→ **Work to be completed**
For this exercise, report every line of the material that includes "στοιχείων".

--- START ---

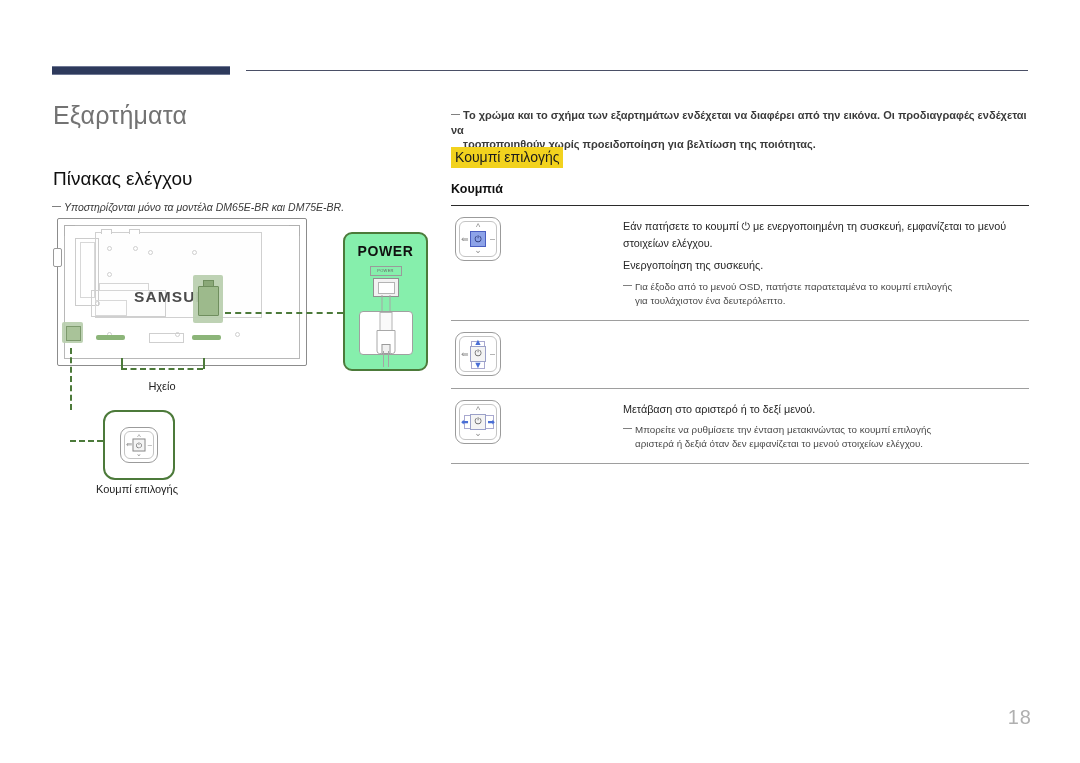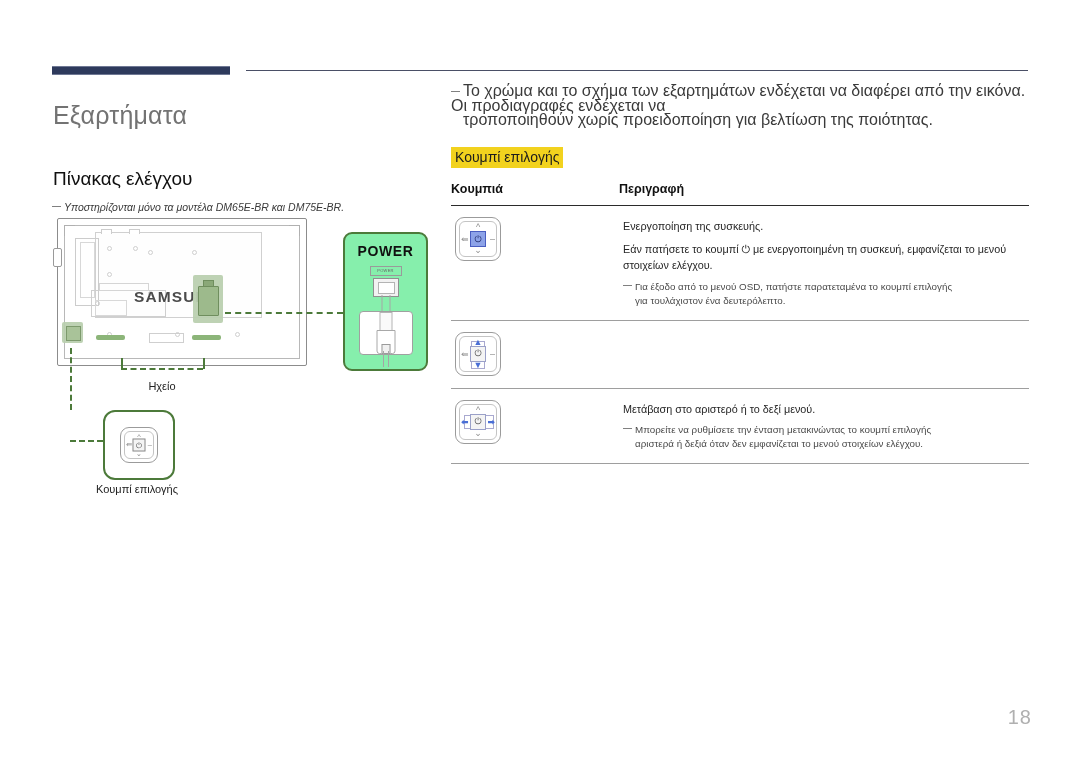--- a/index.html
+++ b/index.html
@@ -411,25 +411,26 @@
     border: 1px solid #a9a9d0;
   }
 
   .joy-small { width: 38px; height: 36px; }
   .joy-small .center { width: 11px; height: 11px; font-size: 7.5px; }
   .joy-small .ar { font-size: 7.5px; }
 
   
   .right-note {
     position: absolute;
-    left: 451px; top: 84px;
+    left: 451px; top: 108px;
     width: 578px;
-    font-size: 16px;
+    font-size: 11px;
     line-height: 14.5px;
     color: #3a3a3a;
+    font-weight: bold;
   }
   .right-note .body { display: inline; }
   .right-note .cont { display: block; padding-left: 12px; }
 
   .hl-title {
     position: absolute;
     left: 451px; top: 147px;
     background: #f2d21e;
     color: #1c1c1c;
     font-size: 14px;
@@ -590,39 +591,38 @@
 <div class="right-note">
   <span class="note-dash"></span><span class="body">Το χρώμα και το σχήμα των εξαρτημάτων ενδέχεται να διαφέρει από την εικόνα. Οι προδιαγραφές ενδέχεται να</span>
   <span class="cont">τροποποιηθούν χωρίς προειδοποίηση για βελτίωση της ποιότητας.</span>
 </div>
 
 <div class="hl-title">Κουμπί επιλογής</div>
 
 <div class="tbl">
   <div class="tbl-head">
     <div class="c1">Κουμπιά</div>
-    <div class="c2">Περιγραφή</div>
   </div>
   <div class="rule-strong"></div>
 
   <div class="tbl-row">
     <div class="c1">
       <div class="joy">
         <div class="outer"></div>
         <div class="mid"></div>
         <div class="ar up">^</div>
         <div class="ar down">⌄</div>
         <div class="ar left">⇚</div>
         <div class="ar right">–</div>
         <div class="center hot">⏻</div>
       </div>
     </div>
     <div class="c2">
+      <p>Εάν πατήσετε το κουμπί ⏻ με ενεργοποιημένη τη συσκευή, εμφανίζεται το μενού στοιχείων ελέγχου.</p>
       <p>Ενεργοποίηση της συσκευής.</p>
-      <p>Εάν πατήσετε το κουμπί ⏻ με ενεργοποιημένη τη συσκευή, εμφανίζεται το μενού στοιχείων ελέγχου.</p>
       <div class="sub-note">
         <span class="note-dash"></span><span>Για έξοδο από το μενού OSD, πατήστε παρατεταμένα το κουμπί επιλογής</span>
         <span class="cont">για τουλάχιστον ένα δευτερόλεπτο.</span>
       </div>
     </div>
   </div>
   <div class="rule-light"></div>
 
   <div class="tbl-row">
     <div class="c1">

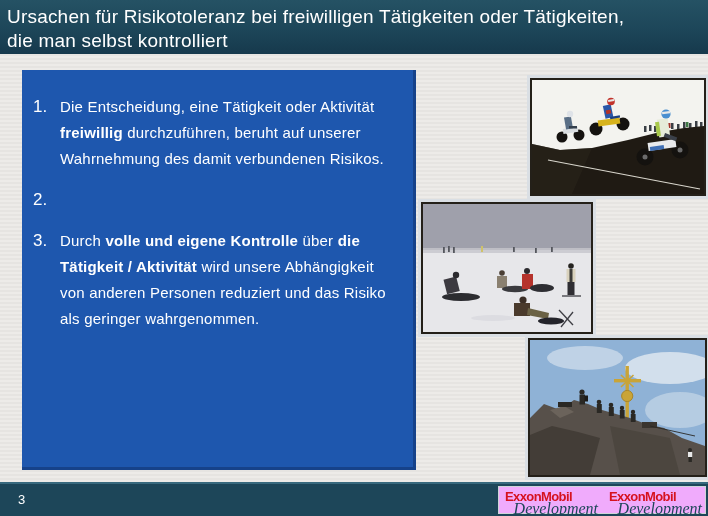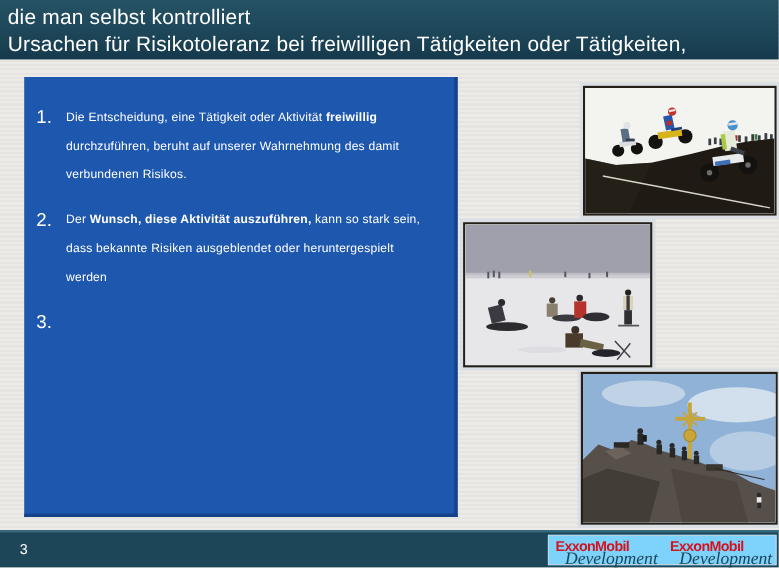--- a/index.html
+++ b/index.html
@@ -17,71 +17,71 @@
   .title-line{font-size:19px;line-height:24px;letter-spacing:0.2px;white-space:nowrap;}
   .bluebox{
     position:absolute;left:22px;top:70px;width:394px;height:400px;box-sizing:border-box;
     background:#1e57ae;
     border-right:3px solid #16428a;border-bottom:3px solid #16428a;
     padding:24px 6px 0 11px;
   }
   .item{display:flex;margin-bottom:15px;color:#fff;}
   .item:last-child{margin-bottom:0;}
   .num{flex:none;width:27px;font-size:17px;line-height:26px;}
-  .txt{width:330px;font-size:11px;line-height:26px;letter-spacing:0.2px;}
+  .txt{width:330px;font-size:15px;line-height:26px;letter-spacing:0.2px;}
   .txt .b{font-weight:bold;}
   .photo{
     position:absolute;margin:0;padding:0;border:2px solid #242019;
     box-shadow:0 0 0 3px #dadfe4;background:#fff;
   }
   .photo svg{display:block;}
   .ph1{left:530px;top:78px;}
   .ph2{left:421px;top:202px;}
   .ph3{left:528px;top:338px;}
   .footbar{
     position:absolute;left:0;top:482px;width:708px;height:34px;box-sizing:border-box;
     background:#1d4659;border-top:2px solid #38697e;color:#fff;
   }
   .pagenum{position:absolute;left:18px;top:8px;font-size:13px;}
   .foot-text{position:absolute;left:62px;top:10px;font-size:10.5px;letter-spacing:0.3px;white-space:nowrap;}
   .foot-text .fb{font-weight:bold;margin-right:5px;}
   .logobox{
-    position:absolute;left:498px;top:2px;width:208px;height:28px;background:#7dd3fc;
+    position:absolute;left:498px;top:2px;width:208px;height:28px;background:#f0abfc;
     display:flex;box-shadow:0 0 0 1px #cfd4d8 inset;text-align:center;
   }
   .logo{position:relative;width:50%;height:100%;}
   .brand{
     position:absolute;left:7px;top:3px;color:#d6121f;font-weight:bold;
     font-size:13px;letter-spacing:-0.6px;white-space:nowrap;
   }
   .division{
     position:absolute;right:4px;top:14px;color:#1d4659;
     font-family:"Liberation Serif", serif;font-style:italic;font-size:16px;white-space:nowrap;
   }
 </style>
 </head>
 <body>
 
 <header class="titlebar">
+  <div class="title-line">Ursachen für Risikotoleranz bei freiwilligen Tätigkeiten oder Tätigkeiten,</div>
   <div class="title-line">die man selbst kontrolliert</div>
-  <div class="title-line">Ursachen für Risikotoleranz bei freiwilligen Tätigkeiten oder Tätigkeiten,</div>
 </header>
 
 <section class="bluebox">
   <div id="risk-list">
       <div class="item">
         <div class="num">1.</div>
         <div class="txt"><span>Die Entscheidung, eine Tätigkeit oder Aktivität </span><span class="b">freiwillig</span><span> durchzuführen, beruht auf unserer Wahrnehmung des damit verbundenen Risikos.</span></div>
       </div>
       <div class="item">
         <div class="num">2.</div>
-        <div class="txt"><span>Der </span><span class="b">Wunsch, diese Aktivität auszuführen,</span><span> kann so stark sein, dass bekannte Risiken ausgeblendet oder heruntergespielt werden</span></div>
       </div>
       <div class="item">
         <div class="num">3.</div>
+        <div class="txt"><span>Durch </span><span class="b">volle und eigene Kontrolle</span><span> über </span><span class="b">die Tätigkeit / Aktivität</span><span> wird unsere Abhängigkeit von anderen Personen reduziert und das Risiko als geringer wahrgenommen.</span></div>
       </div>
     </div>
 </section>
 
 <figure class="photo ph1" title="Motocross-Fahrer springen über Erdhügel">
   <svg width="172" height="114" viewBox="0 0 172 114">
     <rect width="172" height="114" fill="#f3f3ef"></rect>
 
     <g fill="#3a3f45">
       <rect x="112" y="46" width="2.5" height="6"></rect>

--- END ---

→ **Solved problem**
+      <p>Εάν πατήσετε το κουμπί ⏻ με ενεργοποιημένη τη συσκευή, εμφανίζεται το μενού στοιχείων ελέγχου.</p>
-      <p>Εάν πατήσετε το κουμπί ⏻ με ενεργοποιημένη τη συσκευή, εμφανίζεται το μενού στοιχείων ελέγχου.</p>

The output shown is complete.